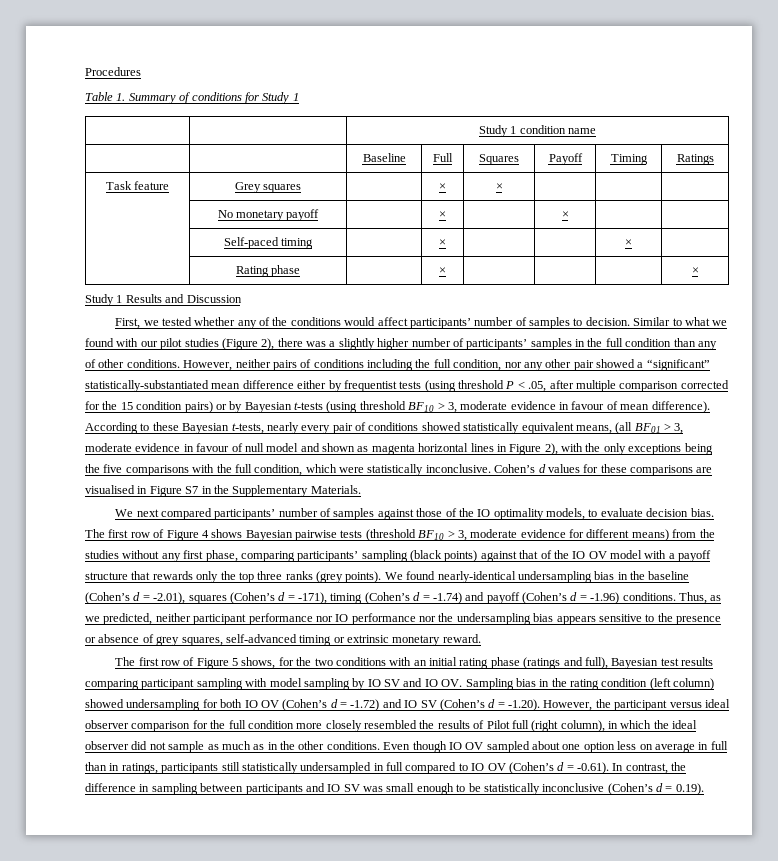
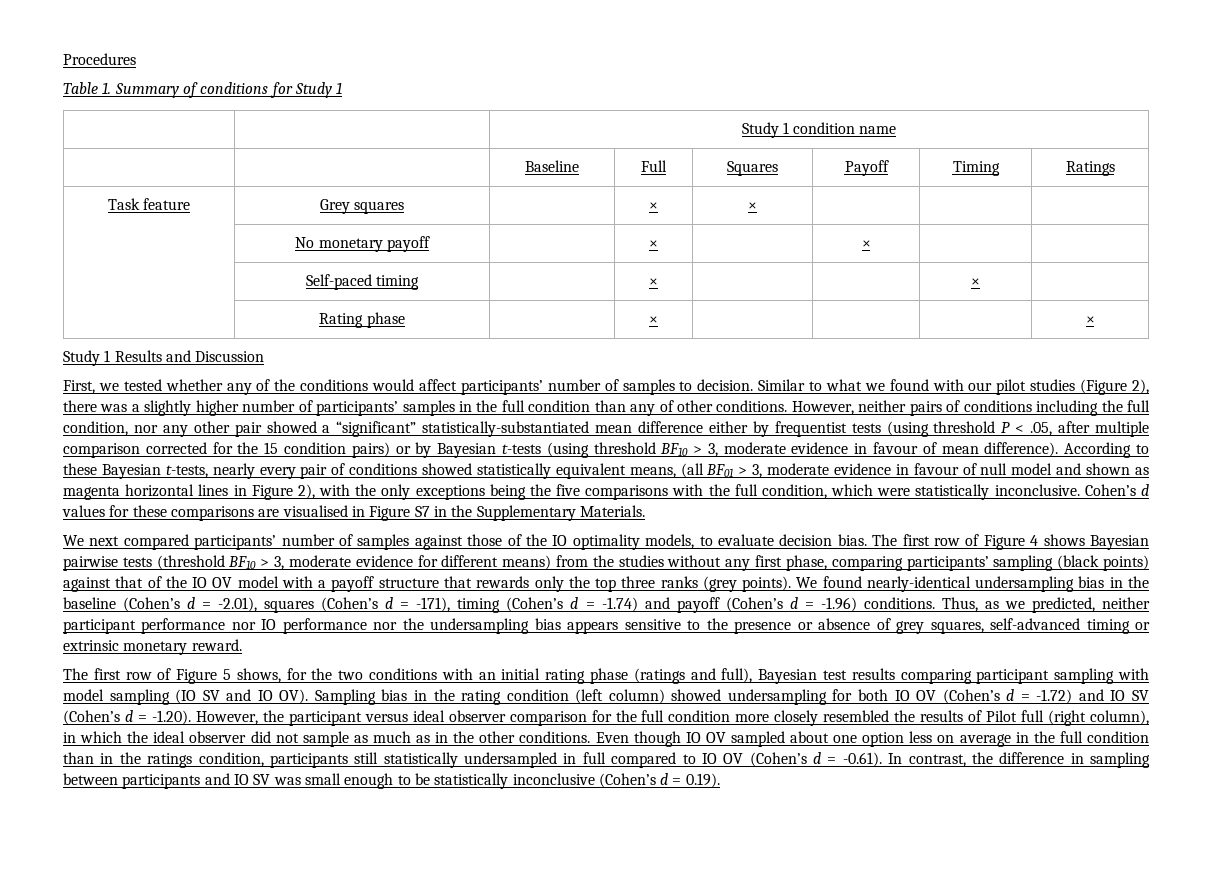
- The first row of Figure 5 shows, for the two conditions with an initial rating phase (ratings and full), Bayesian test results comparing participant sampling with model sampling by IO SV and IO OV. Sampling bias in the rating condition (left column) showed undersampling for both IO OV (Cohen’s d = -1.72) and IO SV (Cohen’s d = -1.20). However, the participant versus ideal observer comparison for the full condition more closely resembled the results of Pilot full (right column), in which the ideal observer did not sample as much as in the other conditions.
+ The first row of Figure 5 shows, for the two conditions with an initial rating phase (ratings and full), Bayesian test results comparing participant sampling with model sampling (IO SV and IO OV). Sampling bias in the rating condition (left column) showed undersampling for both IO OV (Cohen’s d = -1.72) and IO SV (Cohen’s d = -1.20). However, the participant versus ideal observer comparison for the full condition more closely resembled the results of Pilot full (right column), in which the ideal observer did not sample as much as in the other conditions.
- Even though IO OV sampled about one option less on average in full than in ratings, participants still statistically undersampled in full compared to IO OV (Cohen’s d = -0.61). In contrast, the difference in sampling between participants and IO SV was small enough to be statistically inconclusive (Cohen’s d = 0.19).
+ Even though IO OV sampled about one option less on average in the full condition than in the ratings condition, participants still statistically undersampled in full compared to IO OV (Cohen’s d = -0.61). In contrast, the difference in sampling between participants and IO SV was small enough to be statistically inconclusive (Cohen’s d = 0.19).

* * *

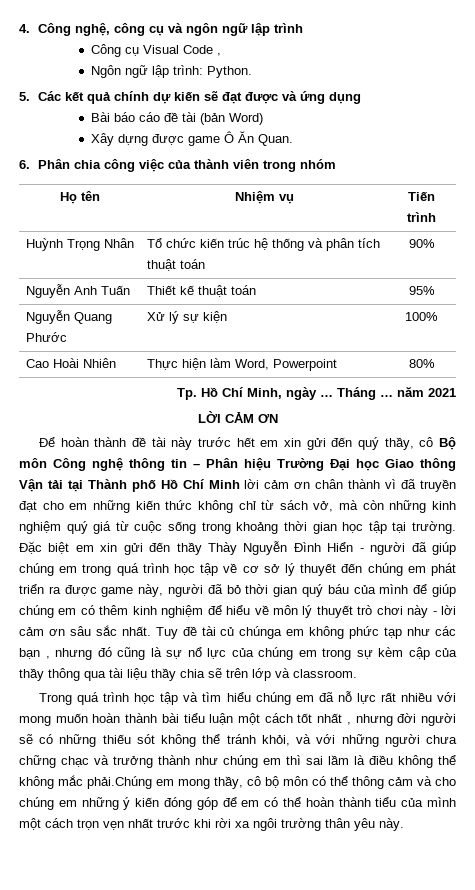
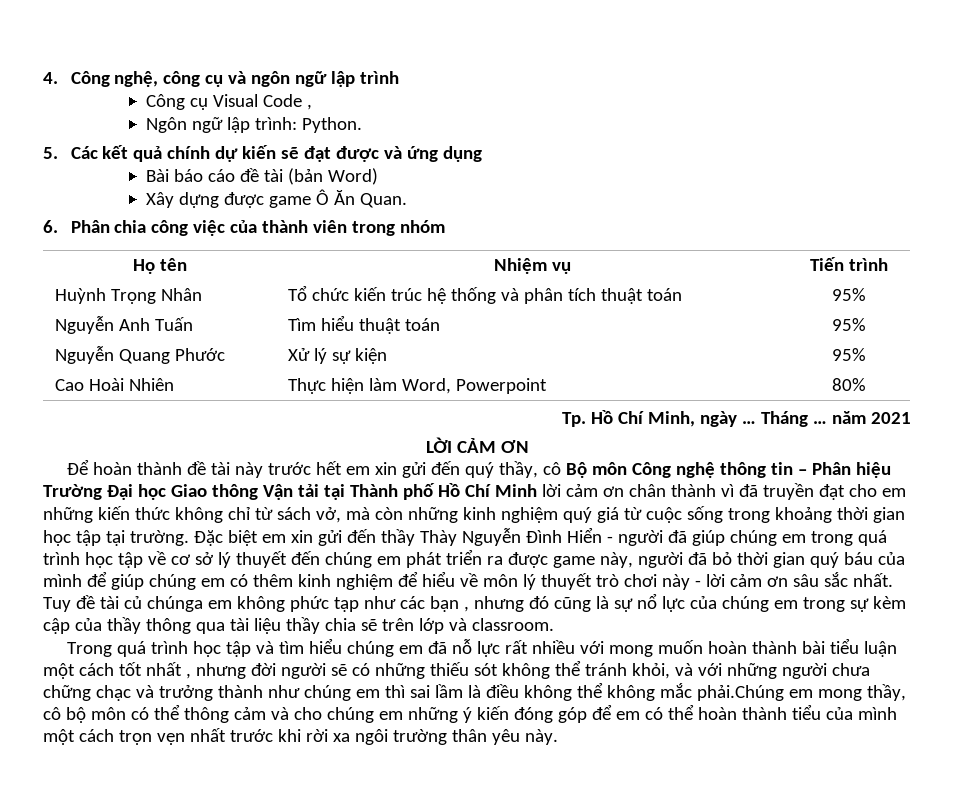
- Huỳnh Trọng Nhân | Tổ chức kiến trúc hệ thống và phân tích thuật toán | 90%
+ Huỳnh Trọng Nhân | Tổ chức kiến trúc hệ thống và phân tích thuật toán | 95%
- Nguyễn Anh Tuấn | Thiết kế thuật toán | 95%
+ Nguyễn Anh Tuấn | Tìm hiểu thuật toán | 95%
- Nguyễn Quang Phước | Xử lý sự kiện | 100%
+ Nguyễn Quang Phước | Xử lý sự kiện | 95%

- AIM OF THE EXERCISE -
Wherever the word "thuật" shows up in the material, copy the line it is on.

- SOLUTION FOR THIS PROBLEM -
- Huỳnh Trọng Nhân | Tổ chức kiến trúc hệ thống và phân tích thuật toán | 90%
+ Huỳnh Trọng Nhân | Tổ chức kiến trúc hệ thống và phân tích thuật toán | 95%
- Nguyễn Anh Tuấn | Thiết kế thuật toán | 95%
+ Nguyễn Anh Tuấn | Tìm hiểu thuật toán | 95%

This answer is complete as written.